-- Dataset records follows --
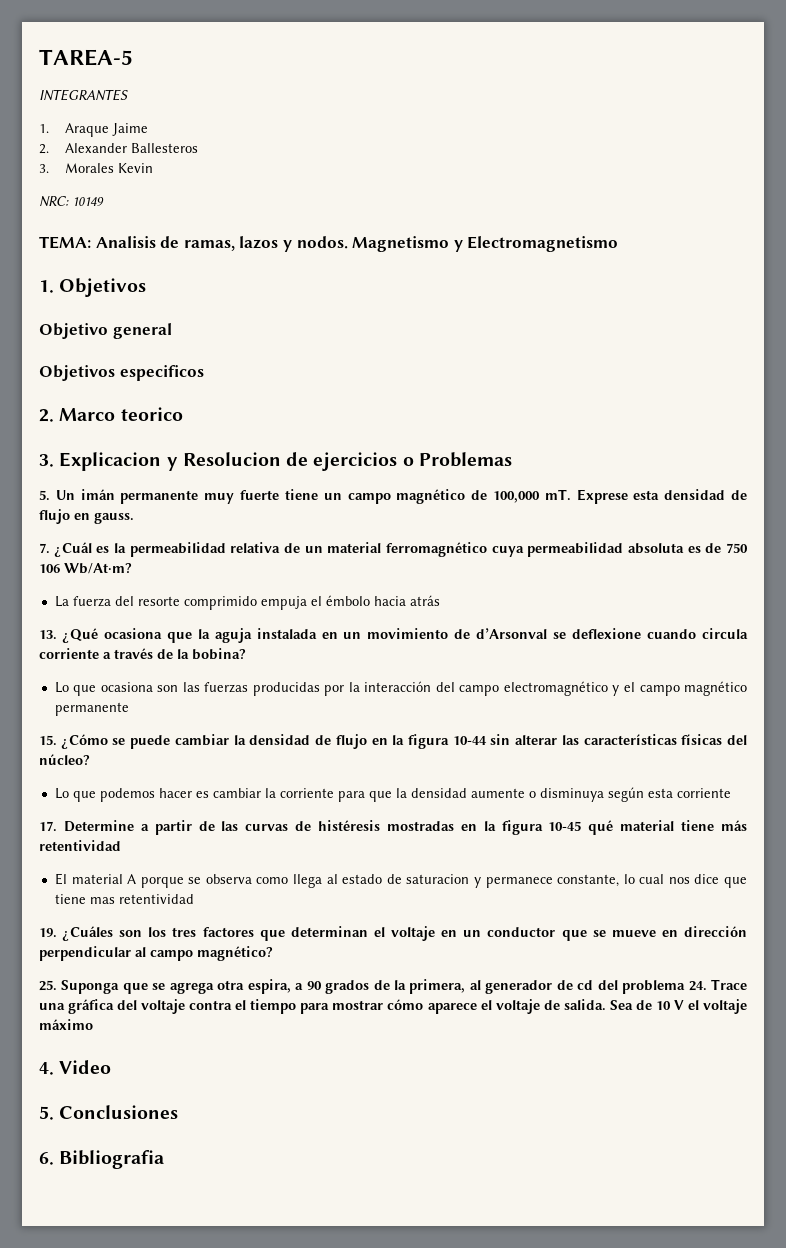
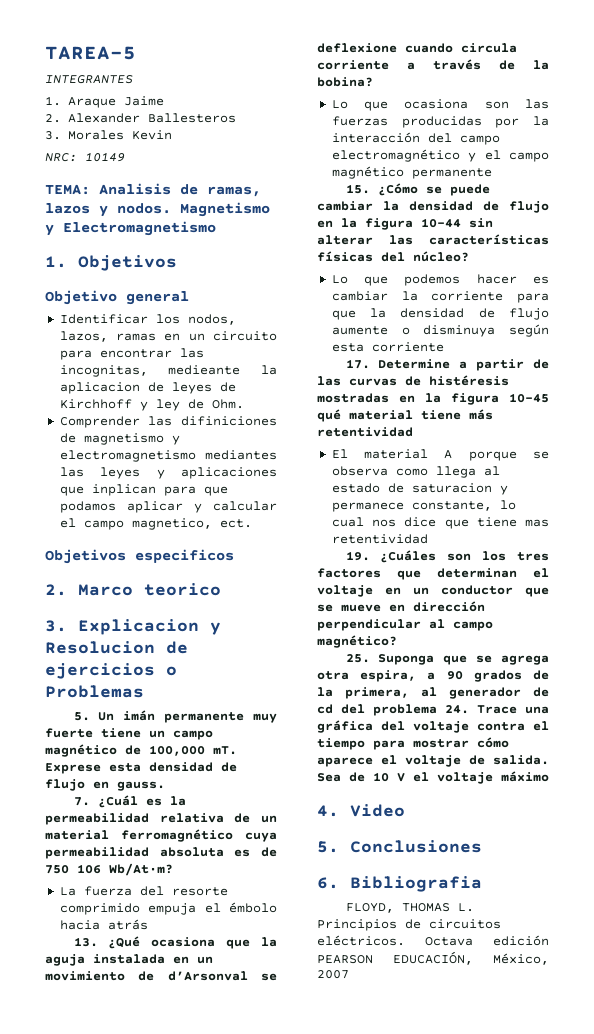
+ Identificar los nodos, lazos, ramas en un circuito para encontrar las incognitas, medieante la aplicacion de leyes de Kirchhoff y ley de Ohm.
+ Comprender las difiniciones de magnetismo y electromagnetismo mediantes las leyes y aplicaciones que inplican para que podamos aplicar y calcular el campo magnetico, ect.
- Lo que podemos hacer es cambiar la corriente para que la densidad aumente o disminuya según esta corriente
+ Lo que podemos hacer es cambiar la corriente para que la densidad de flujo aumente o disminuya según esta corriente
+ FLOYD, THOMAS L. Principios de circuitos eléctricos. Octava edición PEARSON EDUCACIÓN, México, 2007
-- Dataset records concluded --
=== What you have to do ===
In the records above, each line with the string "disminuya" should be copied.

=== Exercise response ===
- Lo que podemos hacer es cambiar la corriente para que la densidad aumente o disminuya según esta corriente
+ Lo que podemos hacer es cambiar la corriente para que la densidad de flujo aumente o disminuya según esta corriente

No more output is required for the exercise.